» **What the task asks**
Collect all lines from the listing that include the string "Media".

» **Exercise inputs**
☆ ☆ ☆ ☆
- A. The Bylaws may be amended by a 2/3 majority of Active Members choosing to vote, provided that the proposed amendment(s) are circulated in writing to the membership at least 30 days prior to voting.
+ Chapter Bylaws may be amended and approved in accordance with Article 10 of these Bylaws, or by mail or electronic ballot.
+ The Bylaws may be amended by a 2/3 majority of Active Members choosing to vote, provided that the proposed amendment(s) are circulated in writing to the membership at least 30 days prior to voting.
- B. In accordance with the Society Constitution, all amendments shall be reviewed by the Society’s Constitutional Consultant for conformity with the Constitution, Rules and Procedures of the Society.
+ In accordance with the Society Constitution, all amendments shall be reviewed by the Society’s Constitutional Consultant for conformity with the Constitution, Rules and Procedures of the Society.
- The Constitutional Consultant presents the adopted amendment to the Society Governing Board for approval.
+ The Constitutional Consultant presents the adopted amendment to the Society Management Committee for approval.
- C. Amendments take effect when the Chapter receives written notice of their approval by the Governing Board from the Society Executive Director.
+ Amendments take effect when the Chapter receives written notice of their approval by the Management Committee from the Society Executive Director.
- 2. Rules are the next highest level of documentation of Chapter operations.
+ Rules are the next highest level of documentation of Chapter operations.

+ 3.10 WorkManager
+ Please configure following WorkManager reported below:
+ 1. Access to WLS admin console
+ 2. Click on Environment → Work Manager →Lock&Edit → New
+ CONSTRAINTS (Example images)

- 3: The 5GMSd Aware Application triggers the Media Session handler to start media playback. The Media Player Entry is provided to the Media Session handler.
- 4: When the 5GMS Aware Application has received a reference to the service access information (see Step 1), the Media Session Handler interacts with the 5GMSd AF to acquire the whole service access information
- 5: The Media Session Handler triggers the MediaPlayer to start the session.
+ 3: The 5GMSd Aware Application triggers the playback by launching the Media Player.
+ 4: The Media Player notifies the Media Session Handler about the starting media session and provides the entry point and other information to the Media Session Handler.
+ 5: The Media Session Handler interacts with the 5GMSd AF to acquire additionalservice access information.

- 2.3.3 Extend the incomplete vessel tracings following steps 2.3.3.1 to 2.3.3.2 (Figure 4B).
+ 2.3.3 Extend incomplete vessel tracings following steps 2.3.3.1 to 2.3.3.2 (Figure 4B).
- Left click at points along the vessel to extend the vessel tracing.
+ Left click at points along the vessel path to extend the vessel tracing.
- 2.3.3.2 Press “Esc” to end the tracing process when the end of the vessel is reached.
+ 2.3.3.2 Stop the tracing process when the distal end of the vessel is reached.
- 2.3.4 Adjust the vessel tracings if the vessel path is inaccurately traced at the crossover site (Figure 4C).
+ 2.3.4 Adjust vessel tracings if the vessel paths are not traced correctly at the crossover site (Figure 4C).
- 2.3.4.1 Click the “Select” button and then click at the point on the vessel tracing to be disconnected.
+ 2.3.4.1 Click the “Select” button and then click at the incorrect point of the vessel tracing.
☆ ☆ ☆ ☆
» **Exercise output**
- 3: The 5GMSd Aware Application triggers the Media Session handler to start media playback. The Media Player Entry is provided to the Media Session handler.
- 4: When the 5GMS Aware Application has received a reference to the service access information (see Step 1), the Media Session Handler interacts with the 5GMSd AF to acquire the whole service access information
- 5: The Media Session Handler triggers the MediaPlayer to start the session.
+ 3: The 5GMSd Aware Application triggers the playback by launching the Media Player.
+ 4: The Media Player notifies the Media Session Handler about the starting media session and provides the entry point and other information to the Media Session Handler.
+ 5: The Media Session Handler interacts with the 5GMSd AF to acquire additionalservice access information.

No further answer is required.